:: TASK ::
The output should be every line below, retyped exactly, with no images.
○ ○ ○ ○ ○
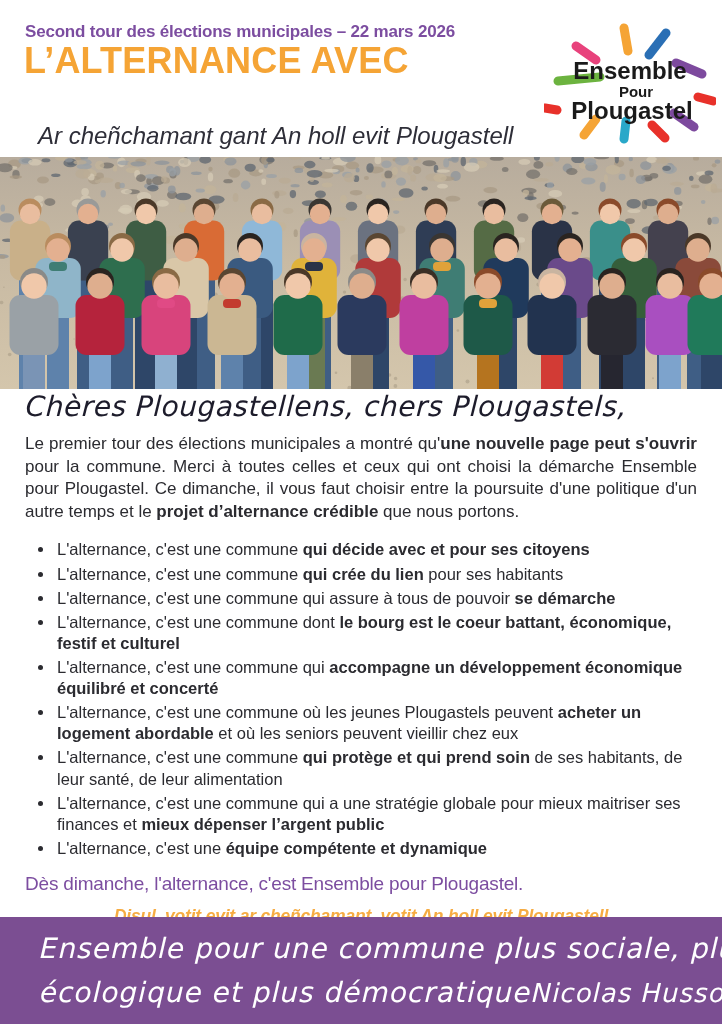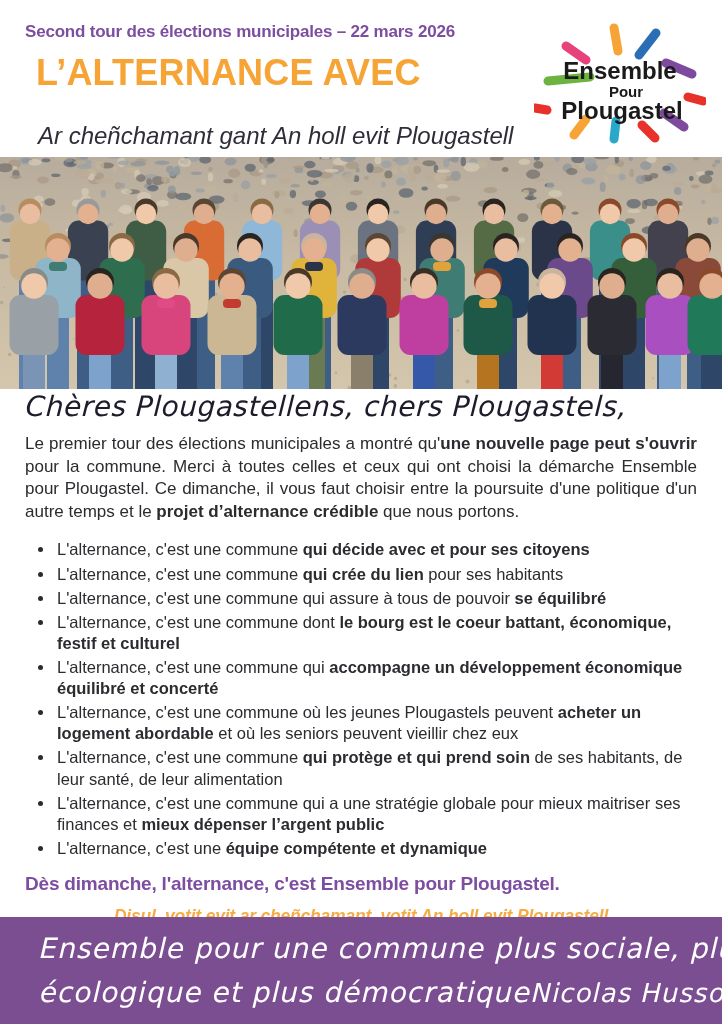"L’ALTERNANCE AVEC" .title { margin: 12px -> 0 }
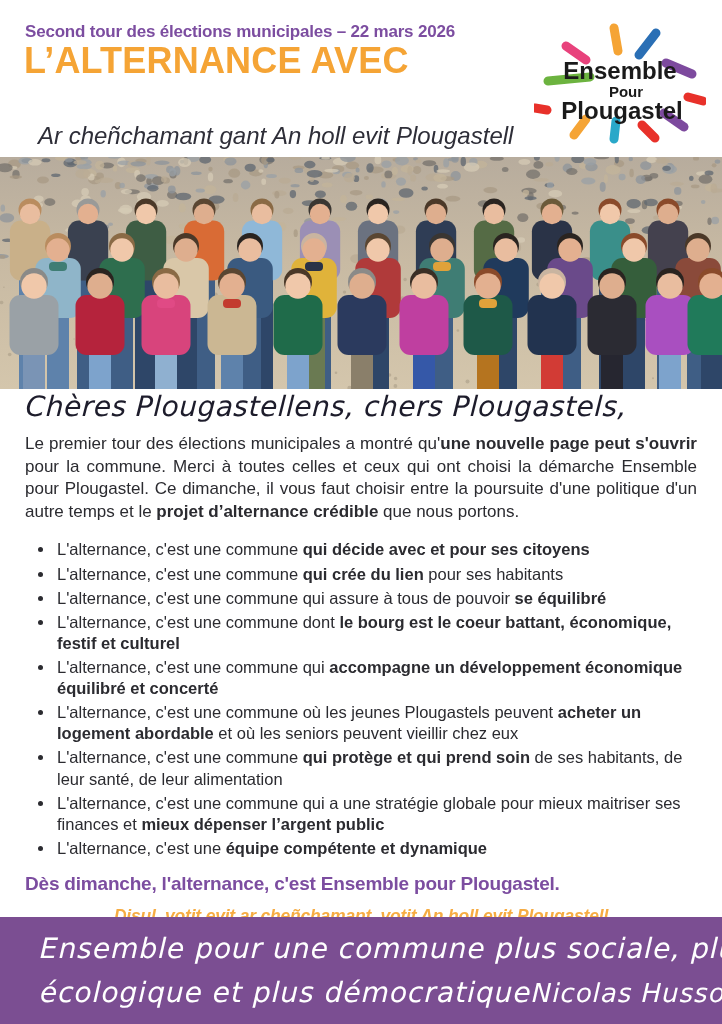"Ensemble" .logo { right: 16px -> 6px }
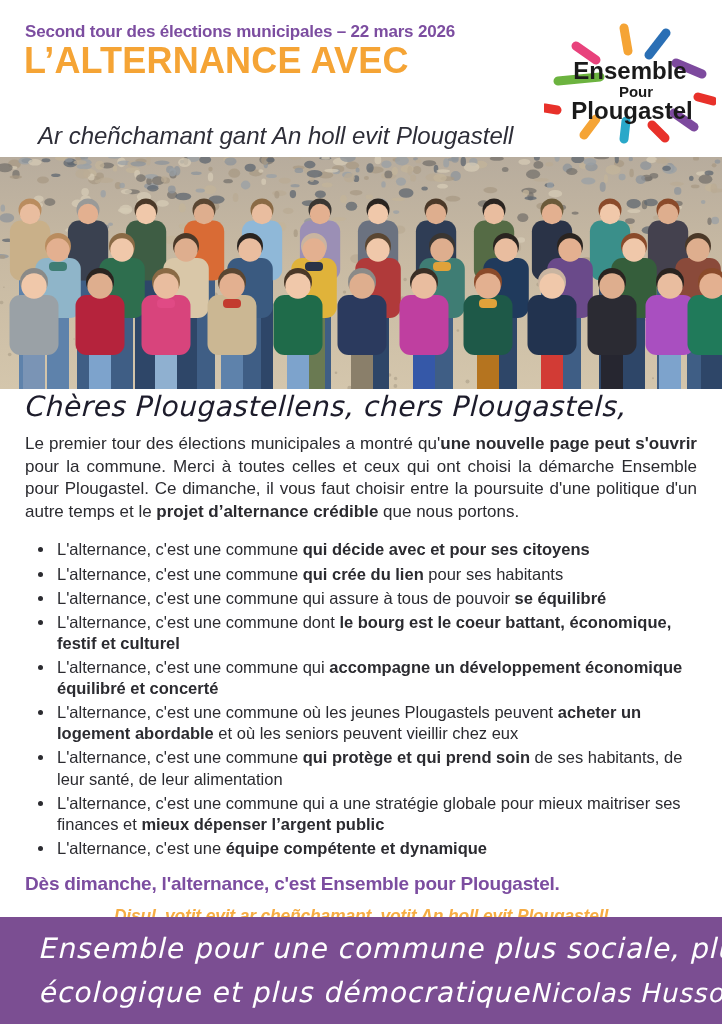"se équilibré" span.bseg { text: équilibré -> démarche }
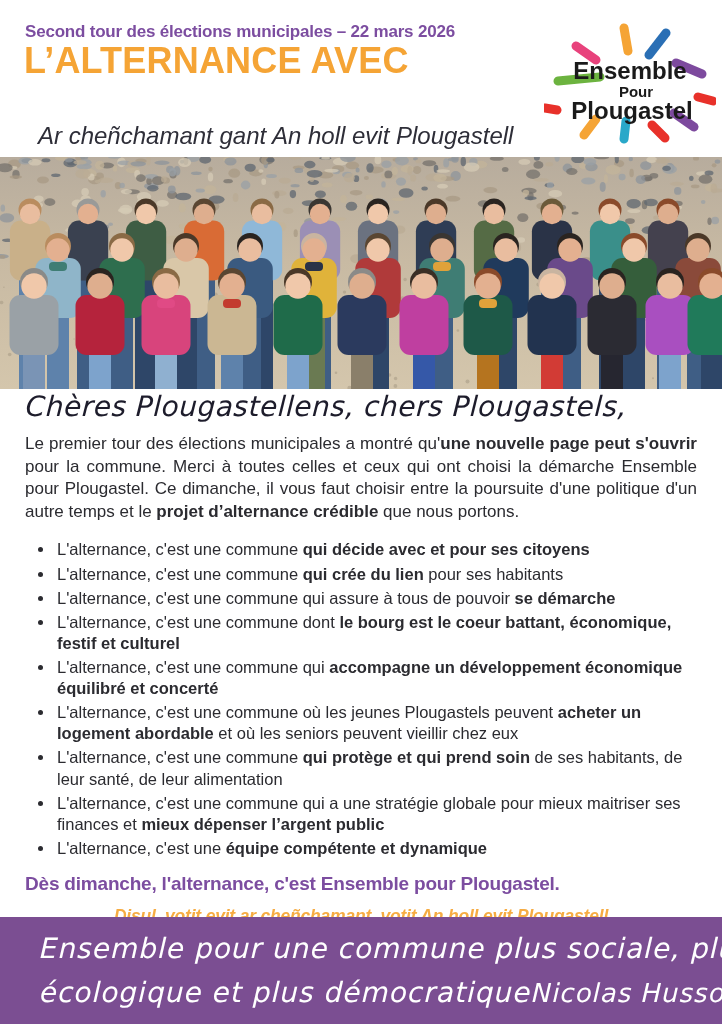"Dès dimanche, l'alternance, c'est" .closing { font-weight: 700 -> 400 }
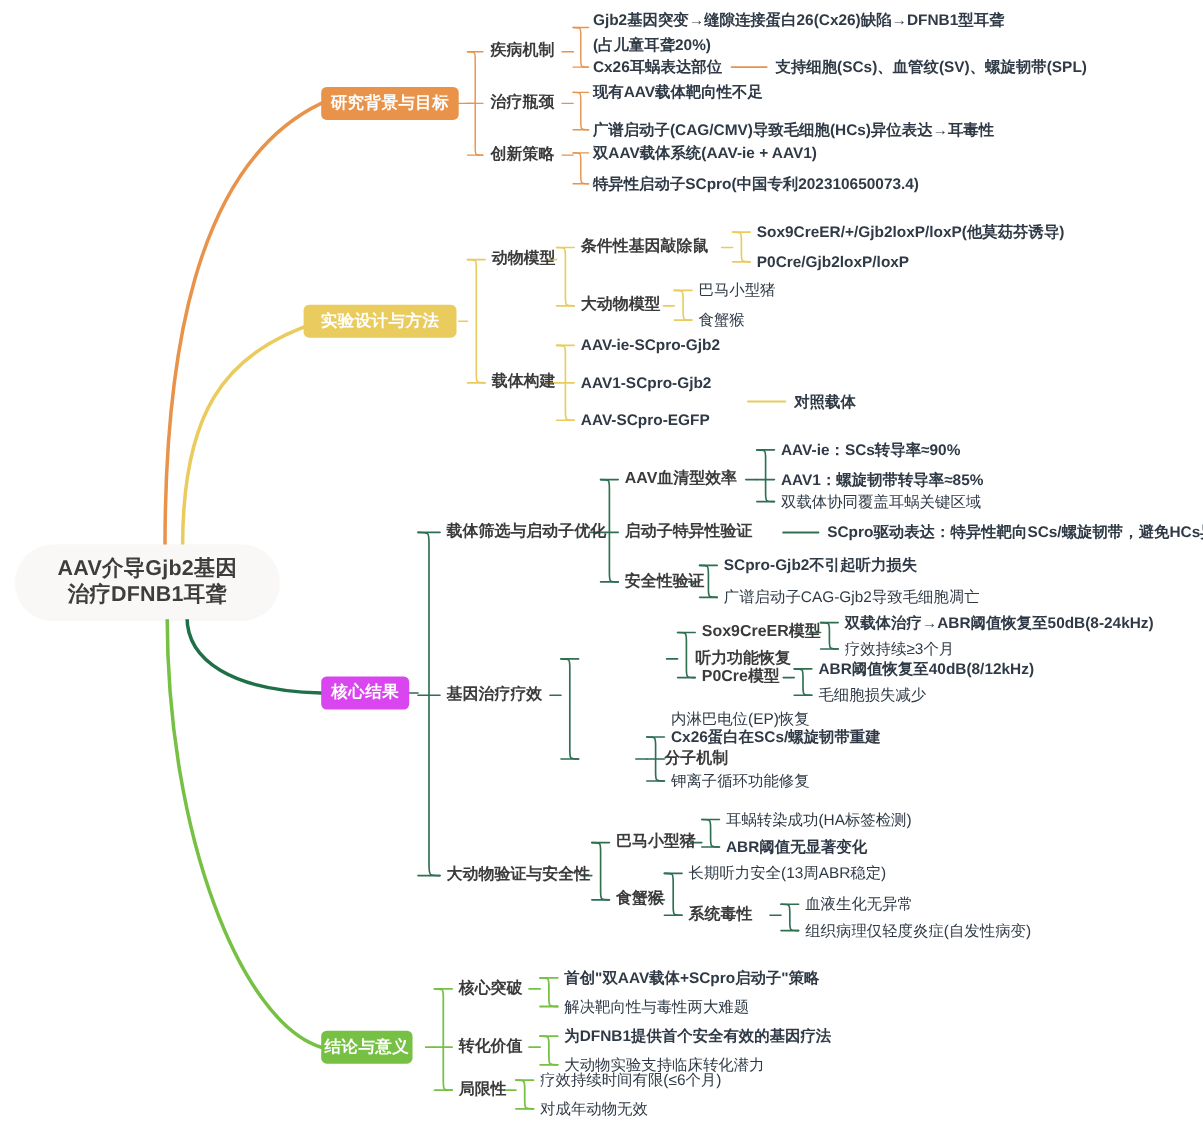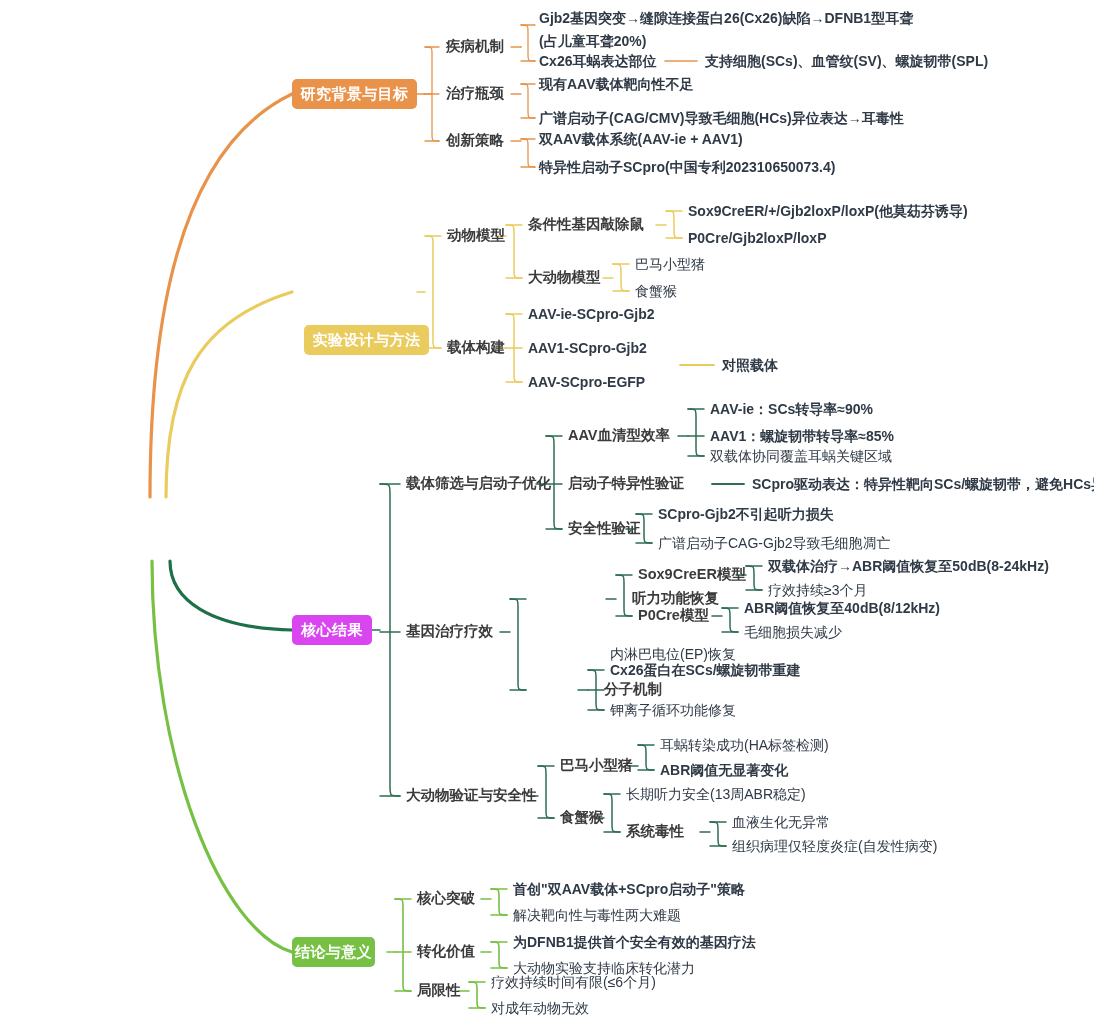"实验设计与方法" div.node { left: 304px -> 276px; margin-top: 48px -> none; width: 125px -> 139px }
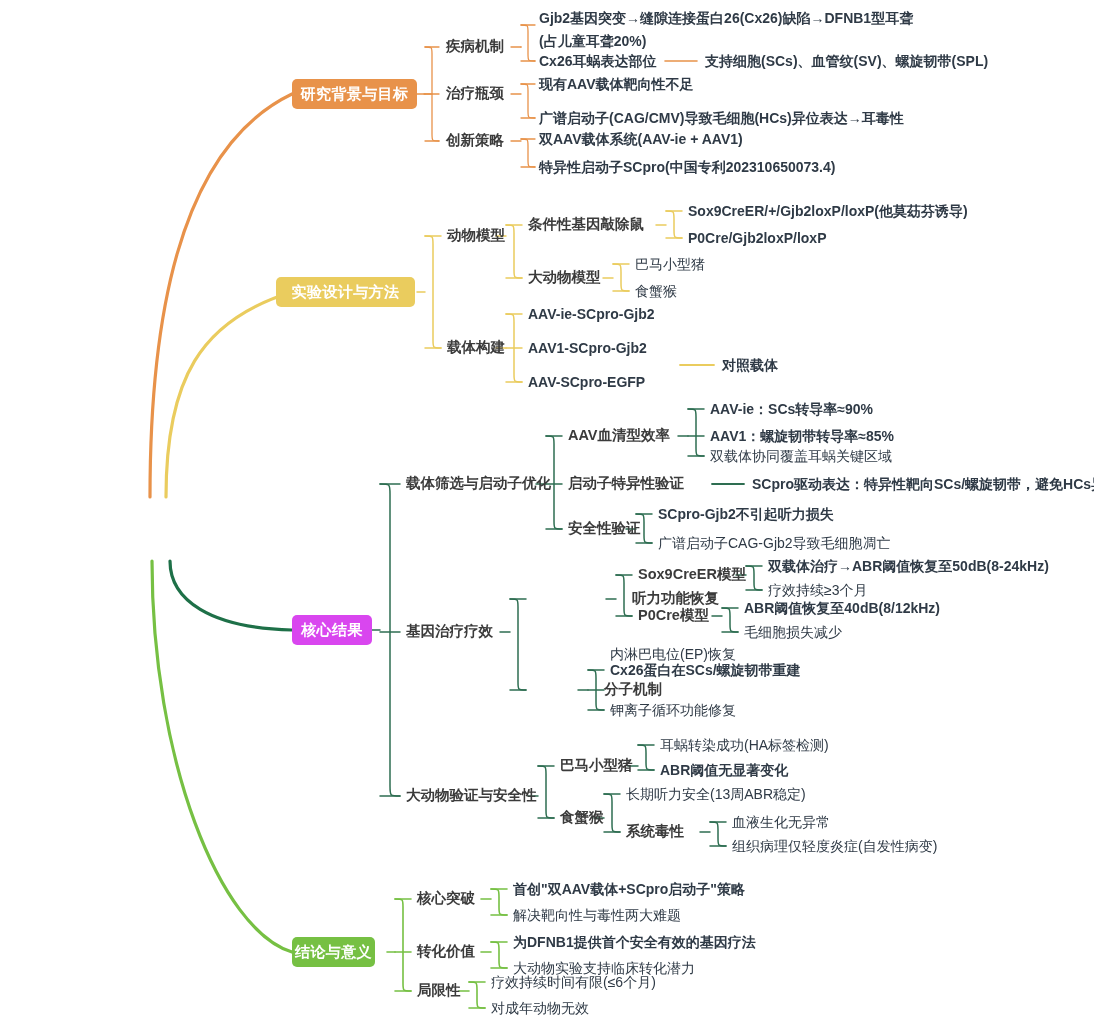"AAV介导Gjb2基因" div.node { html: none -> <div> <div> <span>AAV介导Gjb2基因</span> <span>治疗DFNB1耳聋</span> </div> </div> }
○ ○ ○ ○ ○
:: EXERCISE OUTPUT ::
"L’ALTERNANCE AVEC" .title { margin: 12px -> 0 }
"Ensemble" .logo { right: 16px -> 6px }
"se équilibré" span.bseg { text: équilibré -> démarche }
"Dès dimanche, l'alternance, c'est" .closing { font-weight: 700 -> 400 }
"实验设计与方法" div.node { left: 304px -> 276px; margin-top: 48px -> none; width: 125px -> 139px }
"AAV介导Gjb2基因" div.node { html: none -> <div> <div> <span>AAV介导Gjb2基因</span> <span>治疗DFNB1耳聋</span> </div> </div> }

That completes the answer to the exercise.